▶ **The input**
* * * * * * *

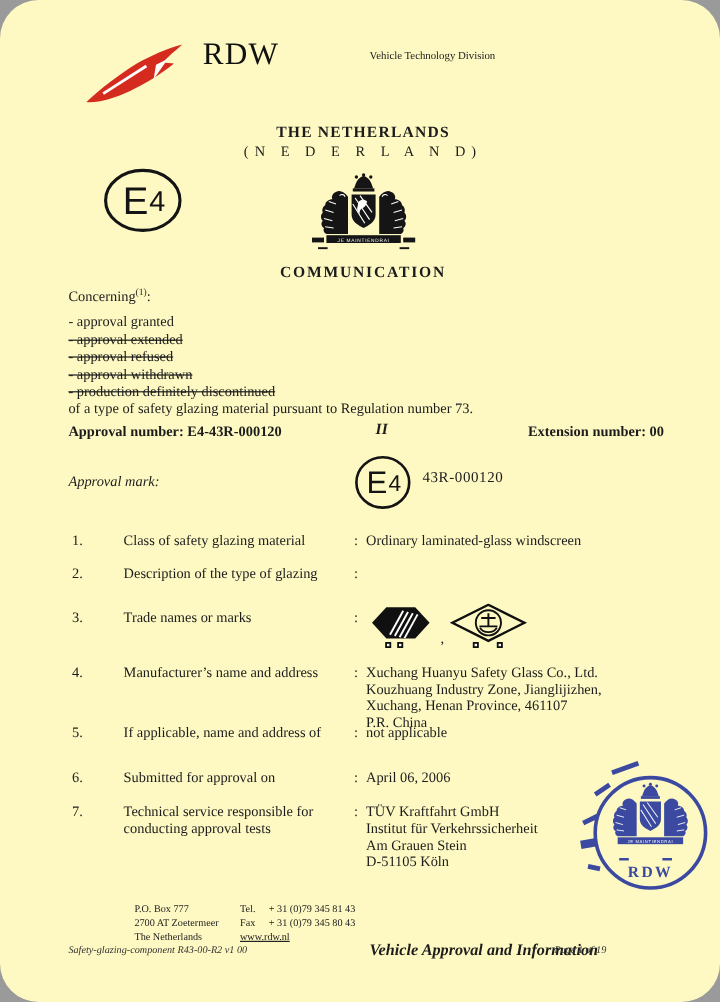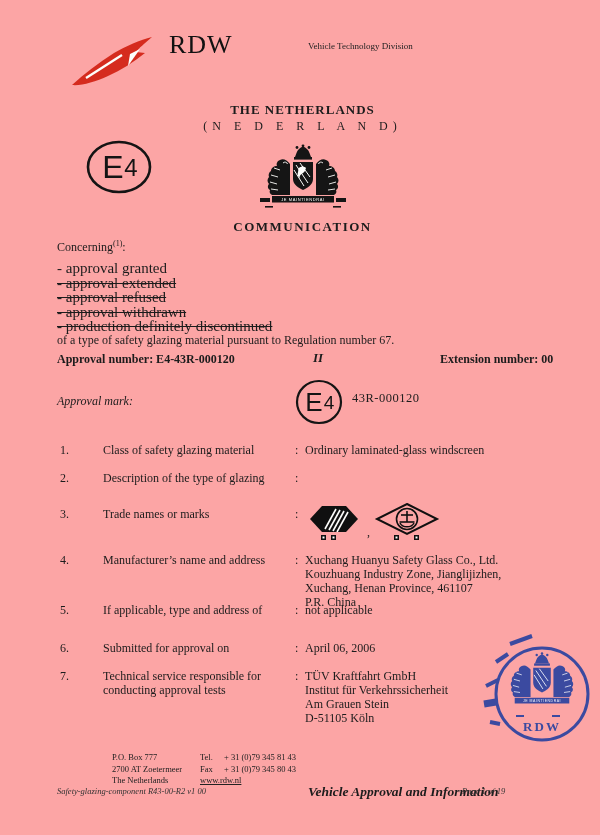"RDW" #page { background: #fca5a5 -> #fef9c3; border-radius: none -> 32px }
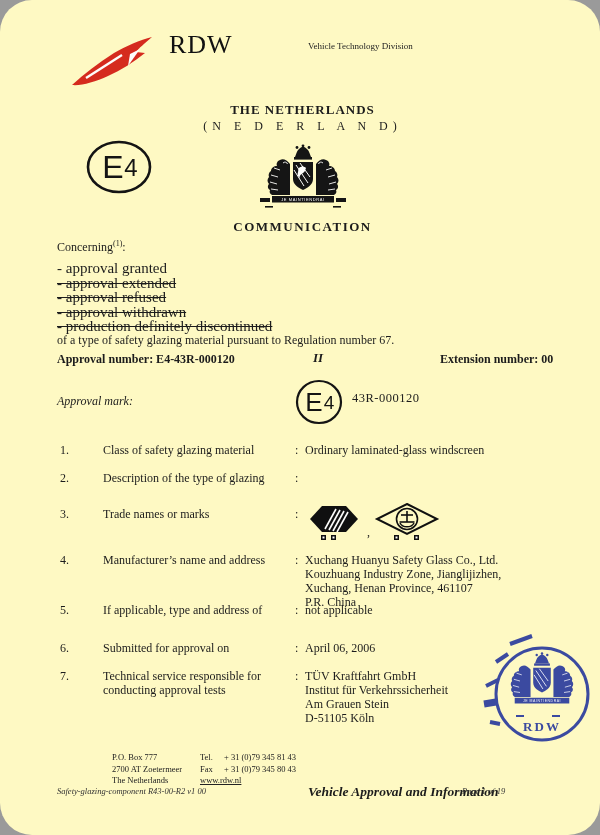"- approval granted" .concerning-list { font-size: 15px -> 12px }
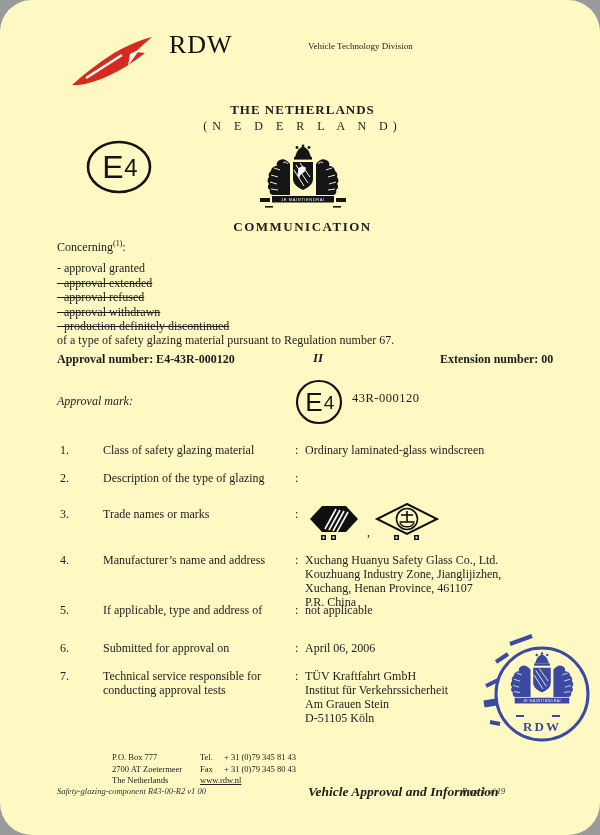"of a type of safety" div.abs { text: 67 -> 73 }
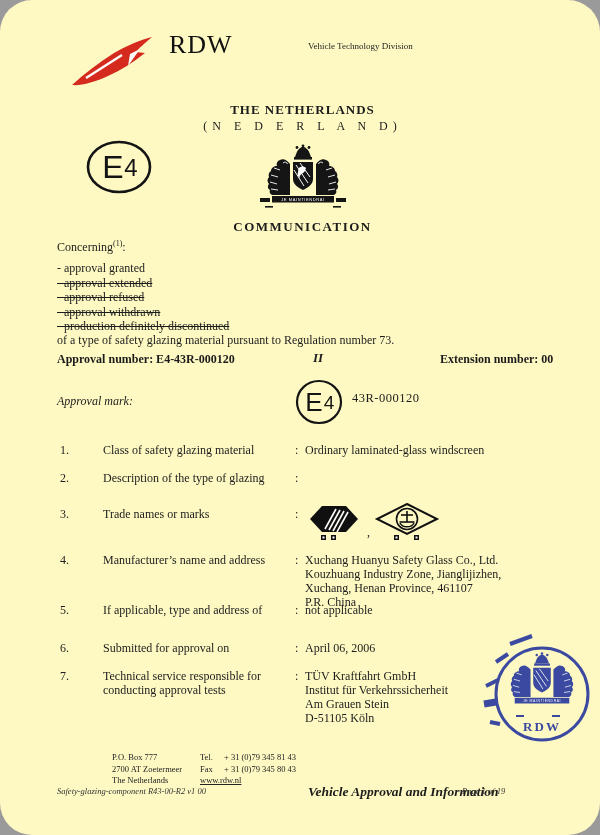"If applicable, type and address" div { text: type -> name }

* * * * * * *

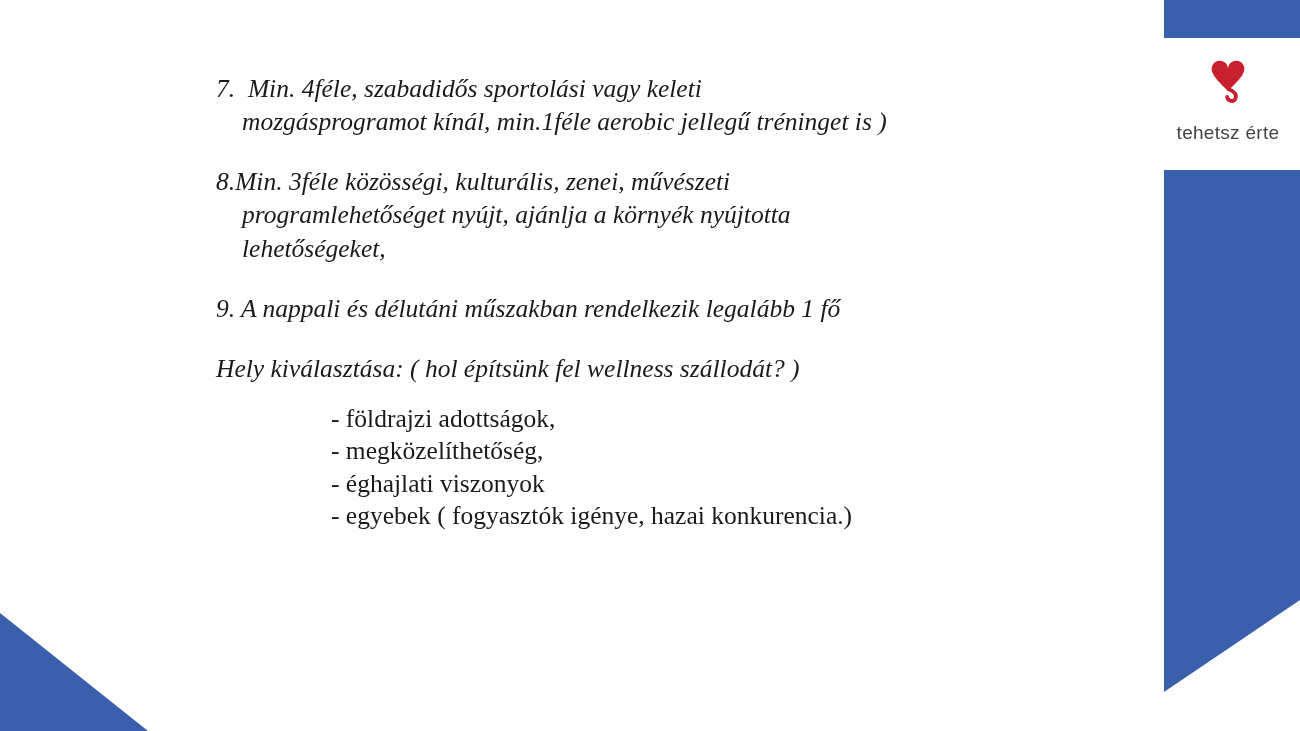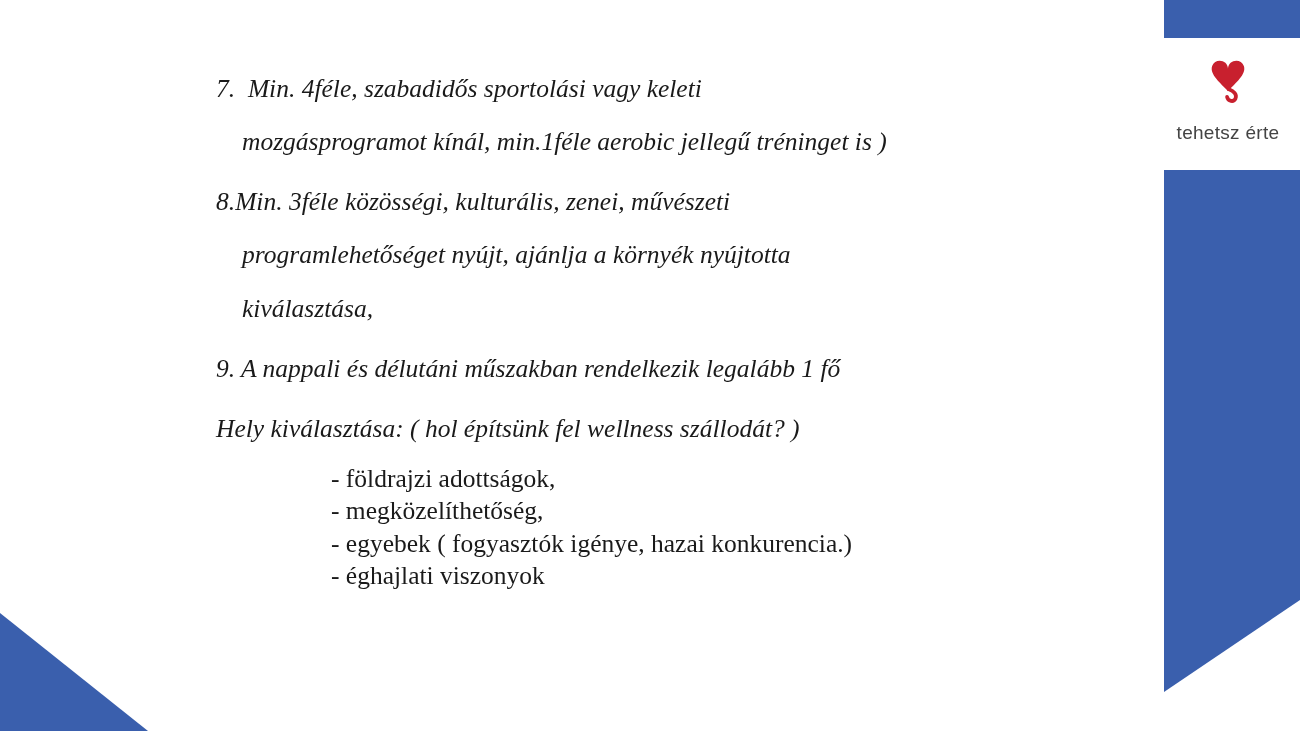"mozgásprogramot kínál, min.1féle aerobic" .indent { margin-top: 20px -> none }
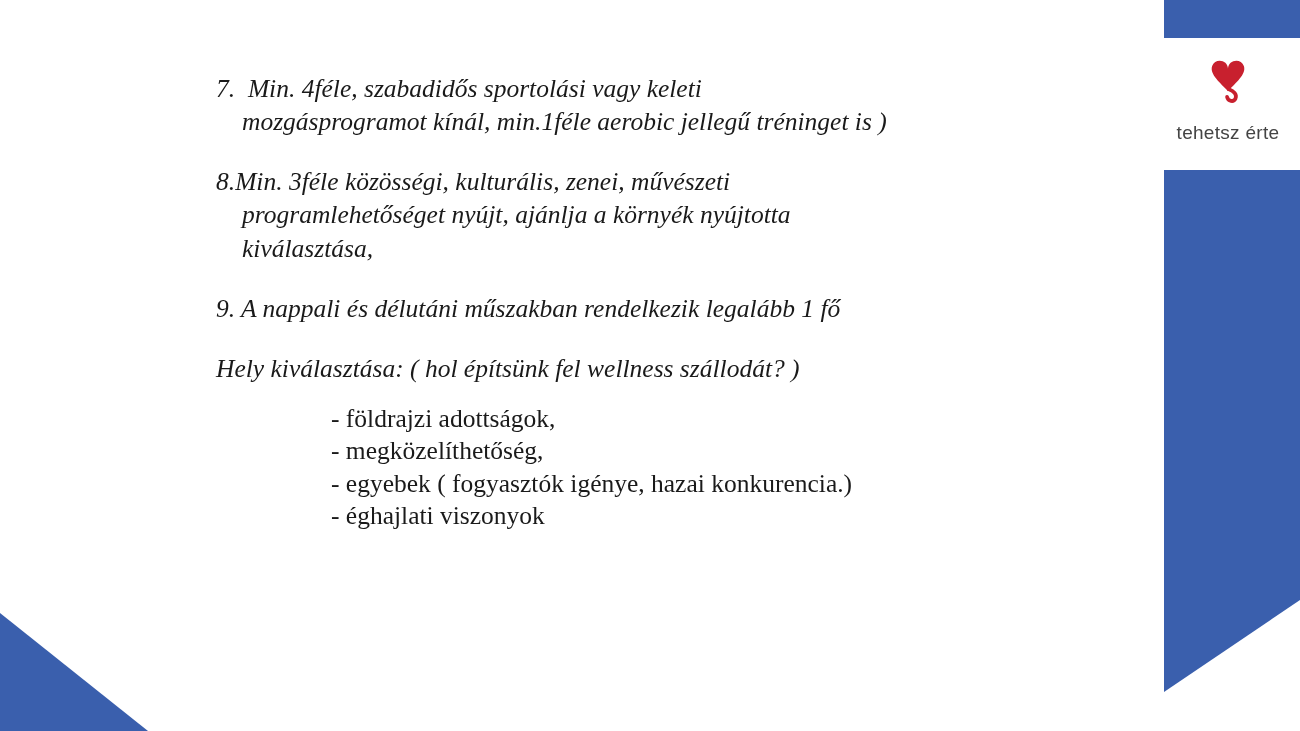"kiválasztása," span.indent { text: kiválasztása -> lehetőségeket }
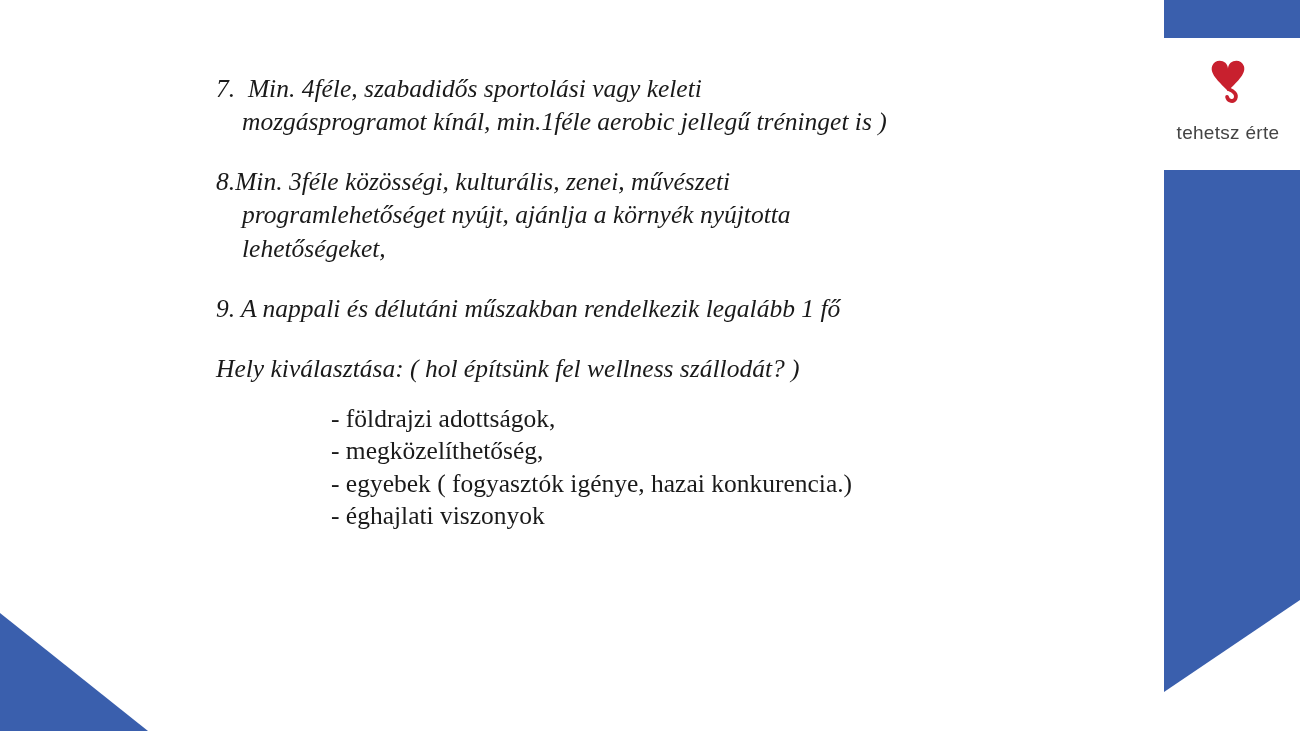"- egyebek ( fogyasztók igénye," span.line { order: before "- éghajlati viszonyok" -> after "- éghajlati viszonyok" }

* * * * * * *

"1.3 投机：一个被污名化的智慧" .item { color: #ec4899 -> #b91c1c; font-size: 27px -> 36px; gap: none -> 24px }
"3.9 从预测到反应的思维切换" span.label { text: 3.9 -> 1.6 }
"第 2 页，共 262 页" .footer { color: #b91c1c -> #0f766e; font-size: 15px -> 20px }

* * * * * * *

▶ **Task to complete**
Among the lines above, find each one containing the string "color" and copy it.

▶ **Expected answer**
"1.3 投机：一个被污名化的智慧" .item { color: #ec4899 -> #b91c1c; font-size: 27px -> 36px; gap: none -> 24px }
"第 2 页，共 262 页" .footer { color: #b91c1c -> #0f766e; font-size: 15px -> 20px }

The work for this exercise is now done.